Forget sugary pumpkin spice lattes. Eat the real thing…and pile on the nutrients (see sweet potatoes).

Tip: Smaller, more flavorful sugar or pie pumpkins are best for roasting. (No pumpkins around? Try butternut squash.) Use canned pumpkin purée in sauces and soups.

Roasted Spiced Pumpkin
Halve 1 small pumpkin, remove the seeds, and cut into wedges. Toss with 2 Tbs. safflower or sunflower oil, 2 tsp. curry powder, and ¼ tsp. salt. Roast in a 400°F oven until tender, 20−30 minutes. Add any leftovers to salads or grains.


Rutabagas & turnips

Their nutrients don’t measure up to, say, kale, but when you want a root veg on the lighter side, try these guys. They’ve got less than half the calories of white potatoes and a distinctive tang (turnips) or a touch of sweet (rutabagas).

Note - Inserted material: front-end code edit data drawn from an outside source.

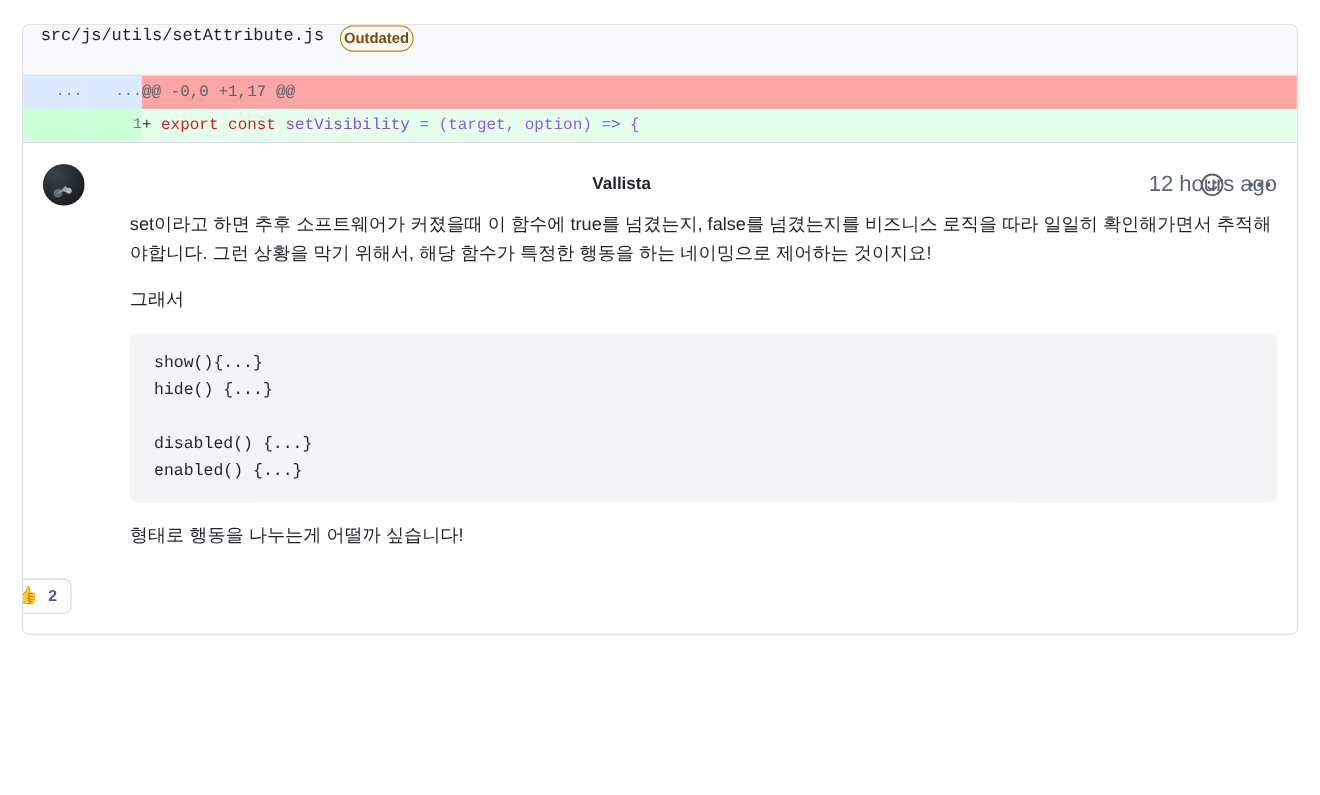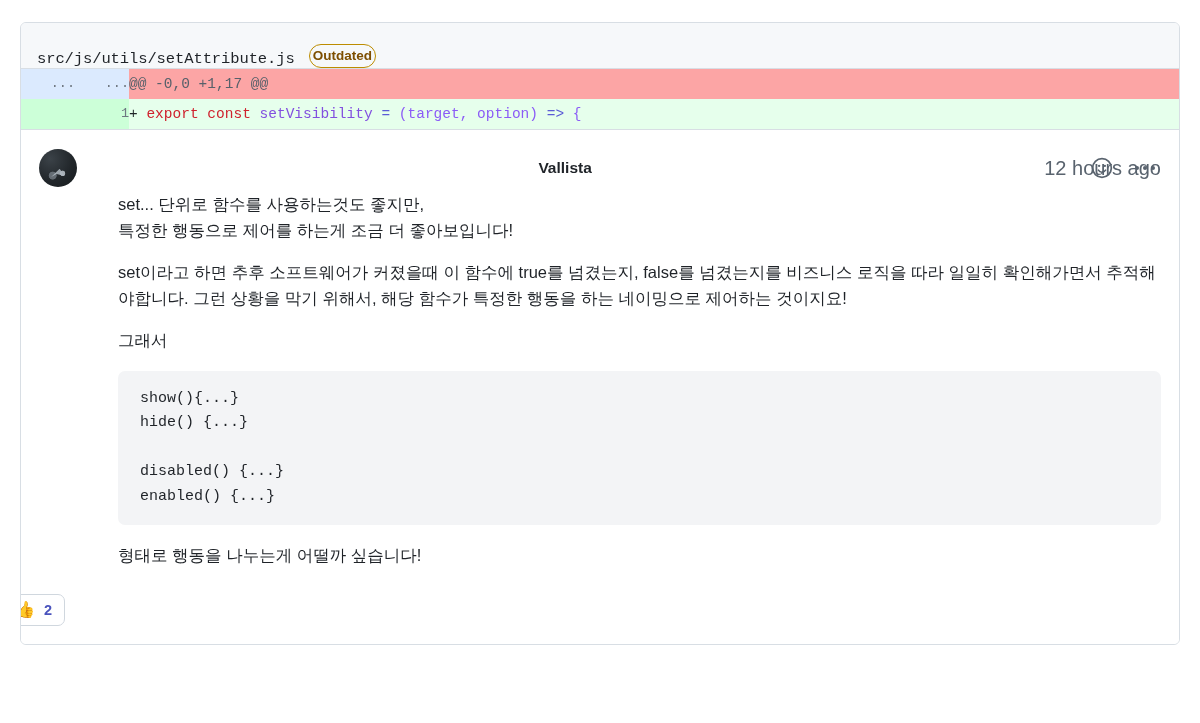--- a/index.html
+++ b/index.html
@@ -25,21 +25,21 @@
     width: 1160px;
     border: 1px solid #d8dee4;
     border-radius: 6px;
     background: #ffffff;
     overflow: hidden;
   }
 
   
   .file-header {
     display: flex;
-    align-items: flex-end;
+    align-items: flex-start;
     gap: 14px;
     height: 46px;
     padding: 0 16px;
     background: #f6f8fa;
     border-bottom: 1px solid #d8dee4;
   }
   .file-path {
     font-family: "Liberation Mono", "DejaVu Sans Mono", monospace;
     font-size: 15.5px;
     color: #1f2328;
@@ -279,22 +279,20 @@
           </span>
           <span class="kebab">
             <i></i>
             <i></i>
             <i></i>
           </span>
         </div>
       </div>
 
       <div class="comment-body">
-        <p class="tight" style="white-space: pre-line;">set... 단위로 함수를 사용하는것도 좋지만,
-특정한 행동으로 제어를 하는게 조금 더 좋아보입니다!</p>
         <p>set이라고 하면 추후 소프트웨어가 커졌을때 이 함수에 true를 넘겼는지, false를 넘겼는지를 비즈니스 로직을 따라 일일히 확인해가면서 추적해야합니다. 그런 상황을 막기 위해서, 해당 함수가 특정한 행동을 하는 네이밍으로 제어하는 것이지요!</p>
         <p>그래서</p>
         <div class="codeblock">show(){...}
 hide() {...}
 
 disabled() {...}
 enabled() {...}</div>
         <p>형태로 행동을 나누는게 어떨까 싶습니다!</p>
       </div>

Tip: Try using a serrated vegetable peeler on their thick skin.

Roasted Roots & Fruits
Peel and chop into chunks 1 lb. rutabagas and/or turnips and 2 apples. Toss with 2 Tbs. extra-virgin olive oil and ¼ tsp. salt. Roast in a 425°F oven until lightly browned and tender, 20−30 minutes, stirring halfway.